О совершенстве. О современном совершенстве в искусстве. Мне исполнилось 37 лет. Всего несколько дней назад. Я готов к чему-то гораздо большему, нежели делал до сих пор. Во мне произошло качественное изменение. Я понимаю это и отлично чувствую. Настало время свершений. Время сладостное и опасное. Я готов играть Гамлета, Тимона, Ричарда, Галли, Ван Гога, Дон Кихота, Фауста, Мефистофеля, Каина, Мастера, Лоренцаччо, Федю Протасова, Годунова, царя Федора и пр. пр. Я готов и отвечаю за гениальность исполнения. От силы, от уверенности, от безграничности собственных возможностей захватывает дух. Мне не страшно опуститься на самое дно человеческих страстей. Там все равно я буду дома. Но меня гложет мысль о совершенстве. Умение организовать собственную жизнь в зависимости от той или иной роли, умение работать неделями над одной сценой или даже фразой, умение найти единственные примитивные выразители и подкрепить их подлинной, неподдельной страстью. В свое время проскочил Поприщина, Штокмана. Теперь не имею права проскакивать не только роли, но и сцены. Все мои роли должны быть совершенны. К совершенству нужно идти не через натужную работу, а через перенасыщение себя опытом, чтобы (не дай бог!) не утратить прежней легкости. Вот в чем современное совершенство.

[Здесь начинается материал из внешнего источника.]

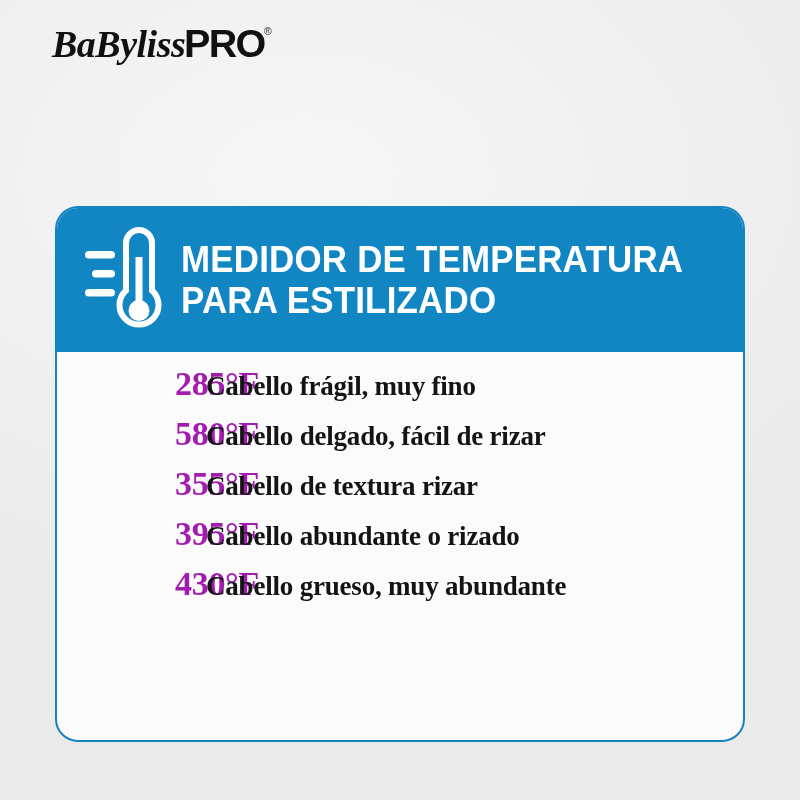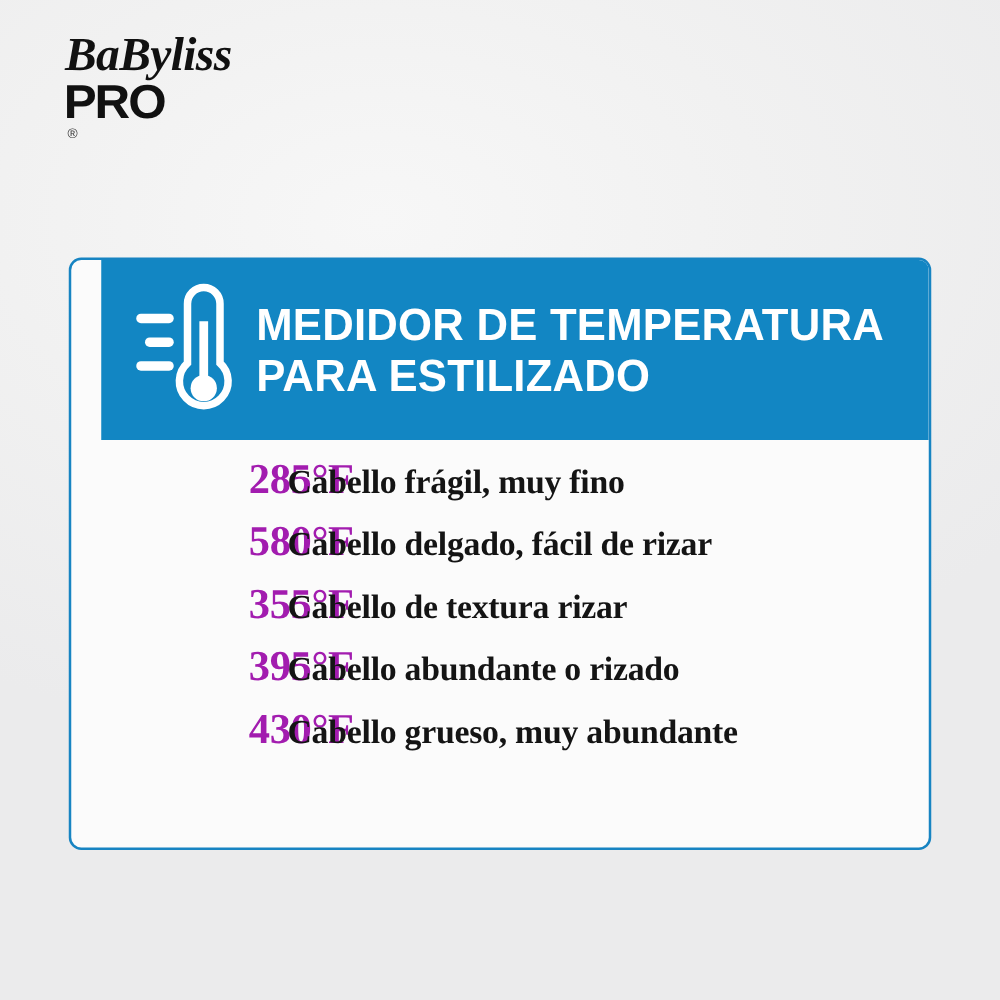--- a/index.html
+++ b/index.html
@@ -25,21 +25,20 @@
 
   
   .brand {
     position: absolute;
     left: 52px;
     top: 25px;
     display: flex;
     align-items: flex-start;
     line-height: 1;
     white-space: nowrap;
-    flex-direction: column;
   }
   .brand-a {
     font-family: "Liberation Serif", serif;
     font-weight: bold;
     font-style: italic;
     font-size: 38px;
     letter-spacing: -0.5px;
     color: #111111;
   }
   .brand-b {
@@ -60,27 +59,26 @@
     margin-left: 2px;
     margin-top: 1px;
   }
 
   
   .card {
     position: absolute;
     left: 55px;
     top: 206px;
     width: 690px;
-    height: 474px;
+    height: 536px;
     border: 2px solid #1784c2;
-    border-radius: 10px;
+    border-radius: 23px;
     background: #fbfbfb;
     box-sizing: border-box;
     overflow: hidden;
-    padding-left: 24px;
   }
 
   .card-header {
     position: relative;
     height: 144px;
     background: #1286c3;
     display: flex;
     align-items: center;
     padding-left: 26px;
     box-sizing: border-box;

"Слова, слова, слова" – не игра Гамлета с Полонием, а истинное раздражение литературным произведением. "Пишут, пишут, пишут! А все неправда". Гамлет – гений. Он – физик, требующий новой лирики. Гамлет "притворяется" больше всех. Он непонятен своим прямодушным поведением. Мотивы его поступков странны. Гамлет – мой современник по стилю поведения. Его прямодушие очень опасно, потому что он умеет анализировать, думать, сопоставлять. Его враги – не глупцы. Они обычные обыватели. "Весь мир – тюрьма" – это не риторическая игра, это окончательное утверждение. А они продолжают играть. Это надо еще проверить. По Пастернаку.